My husband somehow made it to college without reading Little Women (poor soul), despite the fact that his high school sweetheart was named after two of the sisters (Megan Elizabeth here, nice to meet you). He and I have always loved reading aloud together, even before we had tiny Asbys, and as soon as I realized the giant hole in his literary experience, we added Little Women to the top of the read-aloud list.

All this to say . . .

(Spoiler Alert!)

Marcus and I were sitting inside his red Grand Prix (I’m still so nostalgic about that car) between classes, reading about the first time Beth gets sick. Once Marcus knew for sure she was going to make it through, he looked at me with tears in his eyes and said, “I was really going to hate this book if Beth died.”

Um…yeah, well.

In the end, Marcus didn’t hate the book. To be honest, he was probably afraid I wouldn’t marry him if he did. And anyway, his favorite character in any novel or movie or miniseries is always the Beth character, and she always dies. He’s had to get used to it.

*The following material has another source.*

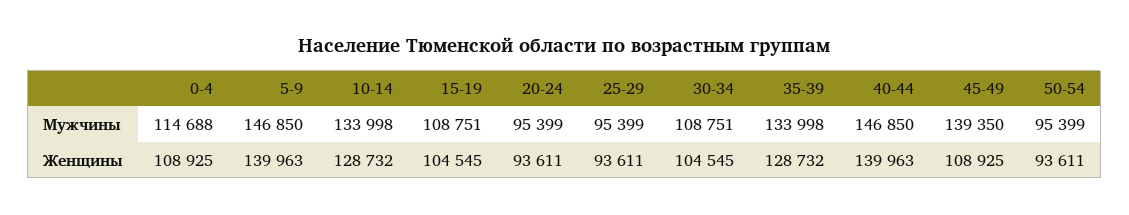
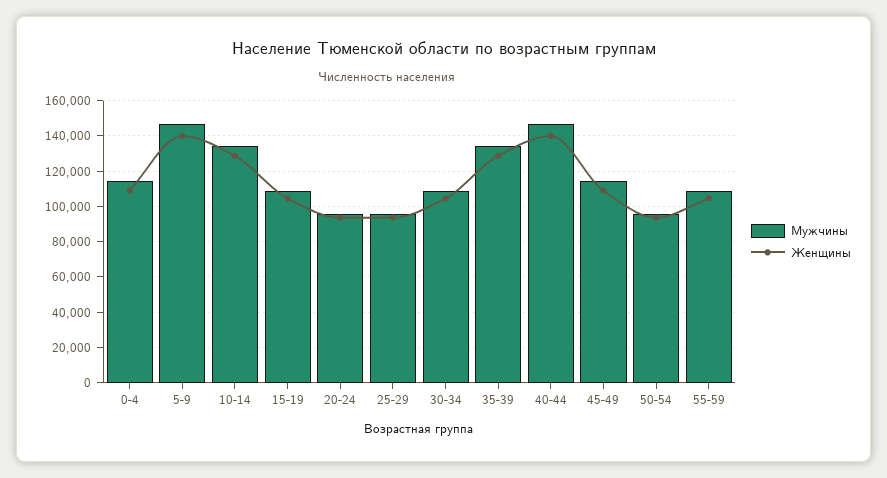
Мужчины, 45-49: 139350 -> 115000
Мужчины, 55-59: none -> 110000
Женщины, 55-59: none -> 105000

I’m speaking lightly, but death, real death, isn’t light, and it can be hard to know how to talk about it, especially with children.

I do talk to my kids about death. I talk to them about everything, really, and I’m sure I’m blundering massively along the way. Nevertheless, I fall firmly into the let’s-talk-about-it camp, and I’m in good company I think (check out Mr. Roger’s “Death of a Goldfish” episode, which – full disclosure – I haven’t actually seen, only read about). I believe that it is possible to talk about death with children in a way that is honest without being overwhelming.

The following are titles that have made it easier for me to talk to my sweet boy and girl about the reality of life and death and loss. Do preview them before sharing with your children, as some of them are heavier than others. And have a box of tissues handy, if only to signal that it is okay and important to cry.


Of course Margaret Wise Brown knew that kids want to talk about death. Beautifully illustrated by Christian Robinson, The Dead Bird follows a group of children who find a dead bird and hold a ceremony to honor it. My children asked to read this over and over when they were younger.


Ida, Always is the first book that comes to mind when I hear a child has experienced a loss. This one feels pretty close to perfect to me.


Rosie & Crayon is about the death of and grief over a beloved pet.


Aunt Mary’s Rose tells the true story of one family’s loss and love through generations.


Grandpa’s Stories is poetically written and beautifully illustrated and is “for everyone who misses someone.”


My Big Dumb Invisible Dragon and  Maybe Tomorrow? tackle the grief that children carry after loss. And Oliver Jeffers does the same in:


The Heart and the Bottle


Her Mother’s Face explores loss when the memories of the loved one are few because the time together was short.


I almost didn’t check out Cry, Heart, But Never Break, because the cover felt a little too scary. I couldn’t resist the title, though, and it is more gentle than the cloaked representation of death would suggest.


Finn’s Feather is about a child whose brother has died. It manages to be both deeply sad and uplifting.


Walk With Me is imaginative and poignant and explores a complicated grief exacerbated by poverty.


For a graphic novel that explores loss, check out Pilu of the Woods.


Imaginative, dream-like, A Ladder to the Stars is fantasy, and as such, can invite some questions that a more literal book may not.


The Purple Balloon by Chis Raschka is inspired by children drawing purple balloons as they approach their tragically early deaths.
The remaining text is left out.